Task instructions: Exact repetition is required: output every record in full.

### Data for review ###

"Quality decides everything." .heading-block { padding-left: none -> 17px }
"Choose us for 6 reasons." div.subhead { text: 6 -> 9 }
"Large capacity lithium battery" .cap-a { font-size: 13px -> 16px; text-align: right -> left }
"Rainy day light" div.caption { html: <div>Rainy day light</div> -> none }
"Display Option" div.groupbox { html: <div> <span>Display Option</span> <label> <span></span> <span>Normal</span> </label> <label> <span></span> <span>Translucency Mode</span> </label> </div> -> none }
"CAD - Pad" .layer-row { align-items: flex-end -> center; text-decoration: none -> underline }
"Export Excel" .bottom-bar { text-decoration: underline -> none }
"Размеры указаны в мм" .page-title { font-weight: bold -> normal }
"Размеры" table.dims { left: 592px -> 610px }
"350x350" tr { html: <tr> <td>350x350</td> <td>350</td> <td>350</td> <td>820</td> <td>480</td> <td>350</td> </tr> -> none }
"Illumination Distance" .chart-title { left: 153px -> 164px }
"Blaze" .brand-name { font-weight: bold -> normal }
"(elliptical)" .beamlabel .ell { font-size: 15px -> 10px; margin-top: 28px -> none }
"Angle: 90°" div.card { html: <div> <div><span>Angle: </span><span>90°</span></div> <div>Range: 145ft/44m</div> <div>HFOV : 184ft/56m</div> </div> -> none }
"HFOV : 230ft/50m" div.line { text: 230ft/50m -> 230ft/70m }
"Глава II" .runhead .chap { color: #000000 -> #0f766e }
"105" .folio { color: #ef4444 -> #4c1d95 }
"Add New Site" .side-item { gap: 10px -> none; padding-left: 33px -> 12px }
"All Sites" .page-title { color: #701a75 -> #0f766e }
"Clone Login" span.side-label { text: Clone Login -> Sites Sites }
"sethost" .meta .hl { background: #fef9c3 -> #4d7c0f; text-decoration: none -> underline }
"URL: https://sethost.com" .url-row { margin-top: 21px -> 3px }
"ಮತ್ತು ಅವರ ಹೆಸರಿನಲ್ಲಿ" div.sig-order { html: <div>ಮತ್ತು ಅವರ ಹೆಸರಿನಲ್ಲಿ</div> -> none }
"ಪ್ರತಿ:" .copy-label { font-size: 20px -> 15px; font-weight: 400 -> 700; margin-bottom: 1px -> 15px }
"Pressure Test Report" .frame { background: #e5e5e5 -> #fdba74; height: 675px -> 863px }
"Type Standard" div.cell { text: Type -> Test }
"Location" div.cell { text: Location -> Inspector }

###

Expected output:
"Quality decides everything." .heading-block { padding-left: none -> 17px }
"Choose us for 6 reasons." div.subhead { text: 6 -> 9 }
"Large capacity lithium battery" .cap-a { font-size: 13px -> 16px; text-align: right -> left }
"Rainy day light" div.caption { html: <div>Rainy day light</div> -> none }
"Display Option" div.groupbox { html: <div> <span>Display Option</span> <label> <span></span> <span>Normal</span> </label> <label> <span></span> <span>Translucency Mode</span> </label> </div> -> none }
"CAD - Pad" .layer-row { align-items: flex-end -> center; text-decoration: none -> underline }
"Export Excel" .bottom-bar { text-decoration: underline -> none }
"Размеры указаны в мм" .page-title { font-weight: bold -> normal }
"Размеры" table.dims { left: 592px -> 610px }
"350x350" tr { html: <tr> <td>350x350</td> <td>350</td> <td>350</td> <td>820</td> <td>480</td> <td>350</td> </tr> -> none }
"Illumination Distance" .chart-title { left: 153px -> 164px }
"Blaze" .brand-name { font-weight: bold -> normal }
"(elliptical)" .beamlabel .ell { font-size: 15px -> 10px; margin-top: 28px -> none }
"Angle: 90°" div.card { html: <div> <div><span>Angle: </span><span>90°</span></div> <div>Range: 145ft/44m</div> <div>HFOV : 184ft/56m</div> </div> -> none }
"HFOV : 230ft/50m" div.line { text: 230ft/50m -> 230ft/70m }
"Глава II" .runhead .chap { color: #000000 -> #0f766e }
"105" .folio { color: #ef4444 -> #4c1d95 }
"Add New Site" .side-item { gap: 10px -> none; padding-left: 33px -> 12px }
"All Sites" .page-title { color: #701a75 -> #0f766e }
"Clone Login" span.side-label { text: Clone Login -> Sites Sites }
"sethost" .meta .hl { background: #fef9c3 -> #4d7c0f; text-decoration: none -> underline }
"URL: https://sethost.com" .url-row { margin-top: 21px -> 3px }
"ಮತ್ತು ಅವರ ಹೆಸರಿನಲ್ಲಿ" div.sig-order { html: <div>ಮತ್ತು ಅವರ ಹೆಸರಿನಲ್ಲಿ</div> -> none }
"ಪ್ರತಿ:" .copy-label { font-size: 20px -> 15px; font-weight: 400 -> 700; margin-bottom: 1px -> 15px }
"Pressure Test Report" .frame { background: #e5e5e5 -> #fdba74; height: 675px -> 863px }
"Type Standard" div.cell { text: Type -> Test }
"Location" div.cell { text: Location -> Inspector }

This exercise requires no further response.